Records for this task:

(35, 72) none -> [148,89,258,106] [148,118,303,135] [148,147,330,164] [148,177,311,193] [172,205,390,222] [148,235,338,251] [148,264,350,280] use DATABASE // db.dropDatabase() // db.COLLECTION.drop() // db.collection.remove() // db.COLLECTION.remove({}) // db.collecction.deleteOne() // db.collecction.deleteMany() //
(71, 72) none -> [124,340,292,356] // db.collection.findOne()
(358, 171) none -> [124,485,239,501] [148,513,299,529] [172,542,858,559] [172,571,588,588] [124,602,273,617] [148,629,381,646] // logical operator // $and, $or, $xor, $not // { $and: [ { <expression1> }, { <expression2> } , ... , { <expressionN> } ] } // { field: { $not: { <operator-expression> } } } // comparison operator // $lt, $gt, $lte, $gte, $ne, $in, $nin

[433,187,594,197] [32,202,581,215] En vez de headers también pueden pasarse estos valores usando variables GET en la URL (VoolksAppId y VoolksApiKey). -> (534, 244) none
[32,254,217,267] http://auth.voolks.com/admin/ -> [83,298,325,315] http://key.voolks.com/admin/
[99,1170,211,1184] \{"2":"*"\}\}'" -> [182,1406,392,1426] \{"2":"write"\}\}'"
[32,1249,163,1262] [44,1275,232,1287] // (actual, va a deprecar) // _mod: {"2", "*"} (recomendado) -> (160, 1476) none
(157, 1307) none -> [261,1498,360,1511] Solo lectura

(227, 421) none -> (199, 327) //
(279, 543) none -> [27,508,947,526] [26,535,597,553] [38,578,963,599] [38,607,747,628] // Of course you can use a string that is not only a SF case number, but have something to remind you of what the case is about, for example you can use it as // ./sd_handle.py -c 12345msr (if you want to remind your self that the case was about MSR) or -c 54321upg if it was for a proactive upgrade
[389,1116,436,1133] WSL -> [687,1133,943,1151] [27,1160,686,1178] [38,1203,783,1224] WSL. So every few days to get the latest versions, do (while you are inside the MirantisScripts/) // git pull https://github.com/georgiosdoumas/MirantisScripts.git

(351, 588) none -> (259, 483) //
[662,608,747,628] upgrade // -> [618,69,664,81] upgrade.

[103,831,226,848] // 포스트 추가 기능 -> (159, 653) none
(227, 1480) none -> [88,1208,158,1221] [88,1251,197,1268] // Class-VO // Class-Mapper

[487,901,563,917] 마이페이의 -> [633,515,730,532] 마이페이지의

What the task requires: Make an exact copy of all the lines above.

Result of this task:
(35, 72) none -> [148,89,258,106] [148,118,303,135] [148,147,330,164] [148,177,311,193] [172,205,390,222] [148,235,338,251] [148,264,350,280] use DATABASE // db.dropDatabase() // db.COLLECTION.drop() // db.collection.remove() // db.COLLECTION.remove({}) // db.collecction.deleteOne() // db.collecction.deleteMany() //
(71, 72) none -> [124,340,292,356] // db.collection.findOne()
(358, 171) none -> [124,485,239,501] [148,513,299,529] [172,542,858,559] [172,571,588,588] [124,602,273,617] [148,629,381,646] // logical operator // $and, $or, $xor, $not // { $and: [ { <expression1> }, { <expression2> } , ... , { <expressionN> } ] } // { field: { $not: { <operator-expression> } } } // comparison operator // $lt, $gt, $lte, $gte, $ne, $in, $nin

[433,187,594,197] [32,202,581,215] En vez de headers también pueden pasarse estos valores usando variables GET en la URL (VoolksAppId y VoolksApiKey). -> (534, 244) none
[32,254,217,267] http://auth.voolks.com/admin/ -> [83,298,325,315] http://key.voolks.com/admin/
[99,1170,211,1184] \{"2":"*"\}\}'" -> [182,1406,392,1426] \{"2":"write"\}\}'"
[32,1249,163,1262] [44,1275,232,1287] // (actual, va a deprecar) // _mod: {"2", "*"} (recomendado) -> (160, 1476) none
(157, 1307) none -> [261,1498,360,1511] Solo lectura

(227, 421) none -> (199, 327) //
(279, 543) none -> [27,508,947,526] [26,535,597,553] [38,578,963,599] [38,607,747,628] // Of course you can use a string that is not only a SF case number, but have something to remind you of what the case is about, for example you can use it as // ./sd_handle.py -c 12345msr (if you want to remind your self that the case was about MSR) or -c 54321upg if it was for a proactive upgrade
[389,1116,436,1133] WSL -> [687,1133,943,1151] [27,1160,686,1178] [38,1203,783,1224] WSL. So every few days to get the latest versions, do (while you are inside the MirantisScripts/) // git pull https://github.com/georgiosdoumas/MirantisScripts.git

(351, 588) none -> (259, 483) //
[662,608,747,628] upgrade // -> [618,69,664,81] upgrade.

[103,831,226,848] // 포스트 추가 기능 -> (159, 653) none
(227, 1480) none -> [88,1208,158,1221] [88,1251,197,1268] // Class-VO // Class-Mapper

[487,901,563,917] 마이페이의 -> [633,515,730,532] 마이페이지의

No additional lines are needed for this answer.